- _TASK_
If a record contains a picture, leave the picture out and transcribe everything else exactly.
--*--
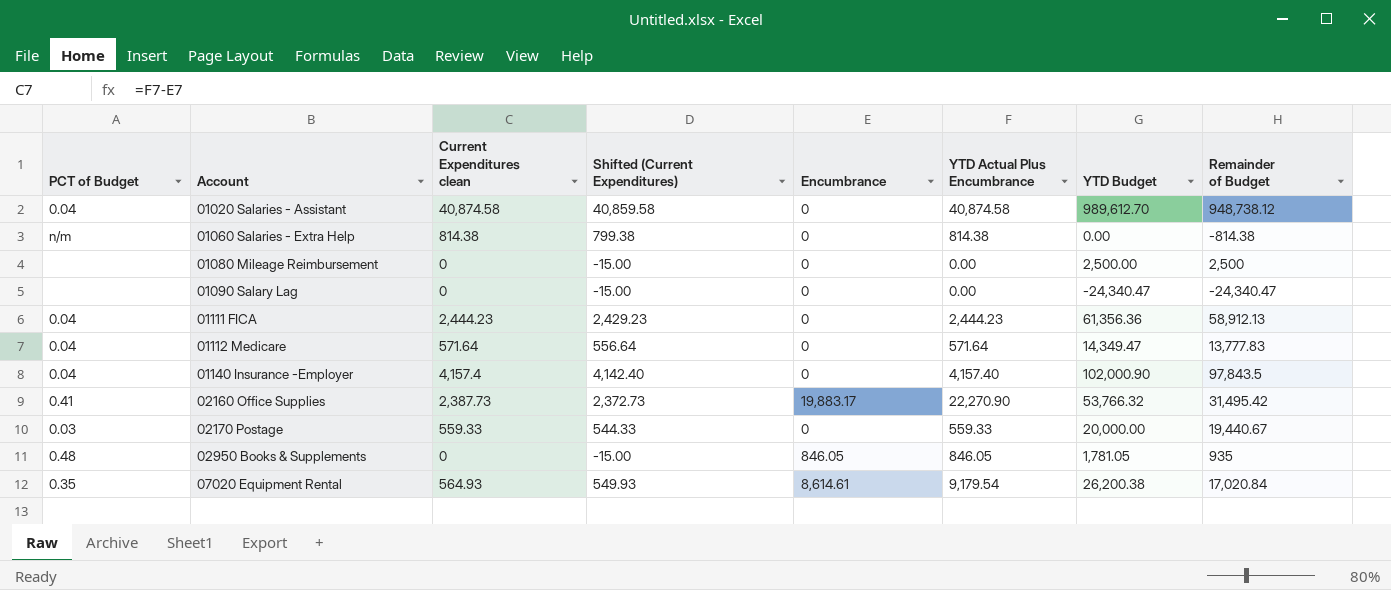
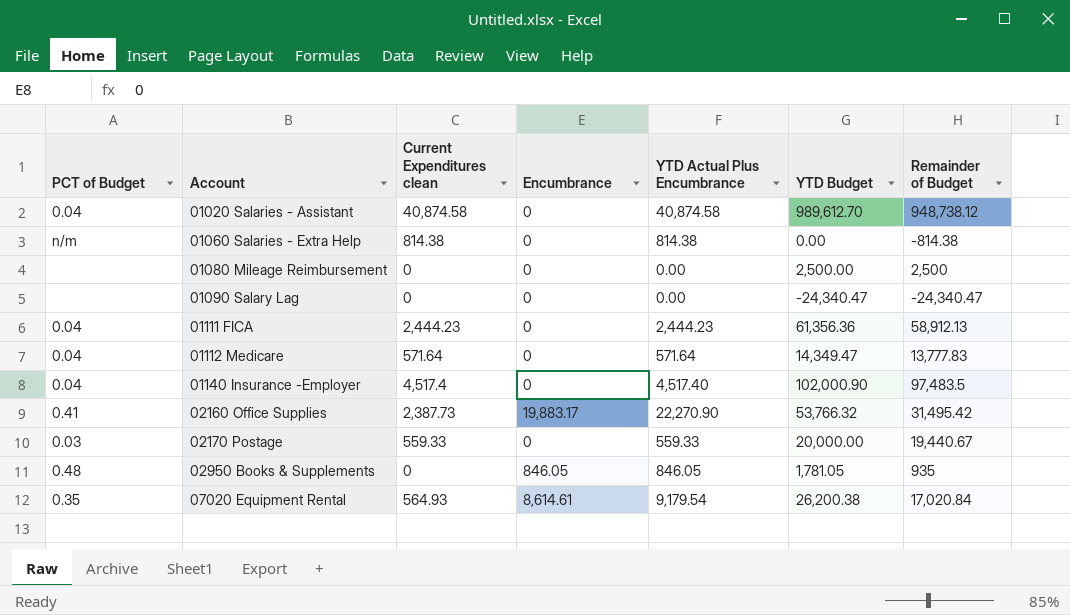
column Shifted (Current Expenditures) | formula: [Current Expenditures clean] - 15 -> none
01140 Insurance -Employer | Current Expenditures clean: 4,157.4 -> 4,517.4
01140 Insurance -Employer | YTD Actual Plus Encumbrance: 4,157.40 -> 4,517.40
01140 Insurance -Employer | Remainder of Budget: 97,843.5 -> 97,483.5

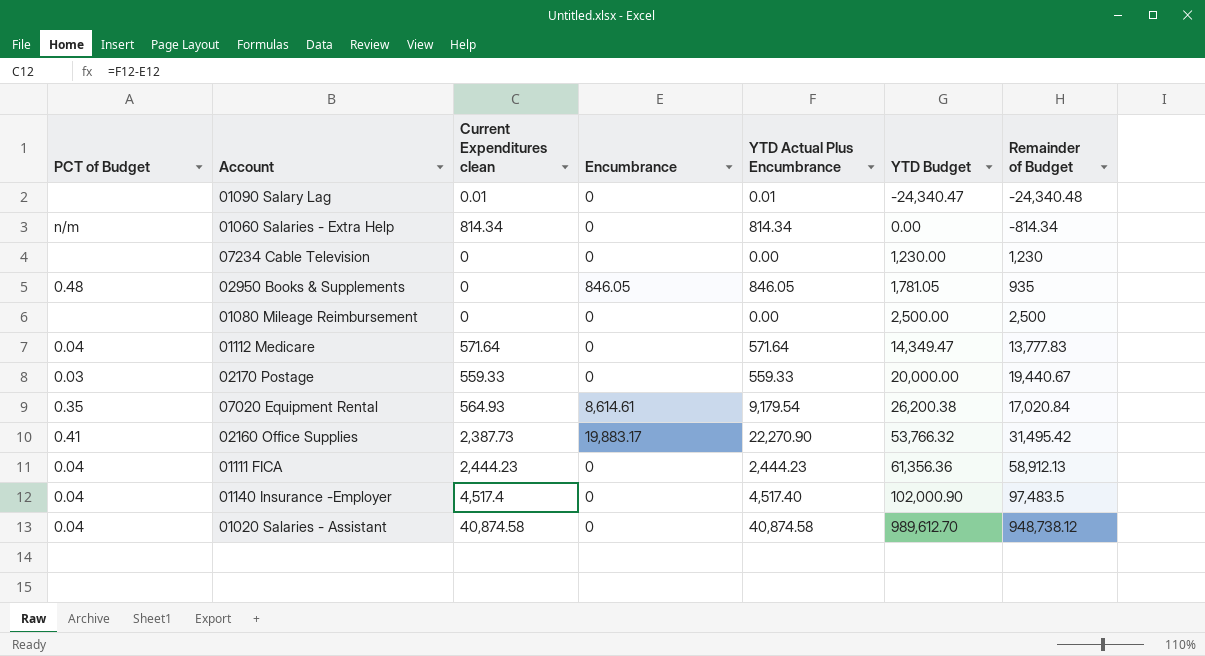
row order: Account ascending -> YTD Budget ascending
01090 Salary Lag | Current Expenditures clean: 0 -> 0.01
01090 Salary Lag | YTD Actual Plus Encumbrance: 0.00 -> 0.01
01090 Salary Lag | Remainder of Budget: -24,340.47 -> -24,340.48
01060 Salaries - Extra Help | Current Expenditures clean: 814.38 -> 814.34
01060 Salaries - Extra Help | YTD Actual Plus Encumbrance: 814.38 -> 814.34
01060 Salaries - Extra Help | Remainder of Budget: -814.38 -> -814.34
row 07234 Cable Television: none -> none | 0 | 0 | 0.00 | 1,230.00 | 1,230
--*--
- _TASK ANSWER_
column Shifted (Current Expenditures) | formula: [Current Expenditures clean] - 15 -> none
01140 Insurance -Employer | Current Expenditures clean: 4,157.4 -> 4,517.4
01140 Insurance -Employer | YTD Actual Plus Encumbrance: 4,157.40 -> 4,517.40
01140 Insurance -Employer | Remainder of Budget: 97,843.5 -> 97,483.5

row order: Account ascending -> YTD Budget ascending
01090 Salary Lag | Current Expenditures clean: 0 -> 0.01
01090 Salary Lag | YTD Actual Plus Encumbrance: 0.00 -> 0.01
01090 Salary Lag | Remainder of Budget: -24,340.47 -> -24,340.48
01060 Salaries - Extra Help | Current Expenditures clean: 814.38 -> 814.34
01060 Salaries - Extra Help | YTD Actual Plus Encumbrance: 814.38 -> 814.34
01060 Salaries - Extra Help | Remainder of Budget: -814.38 -> -814.34
row 07234 Cable Television: none -> none | 0 | 0 | 0.00 | 1,230.00 | 1,230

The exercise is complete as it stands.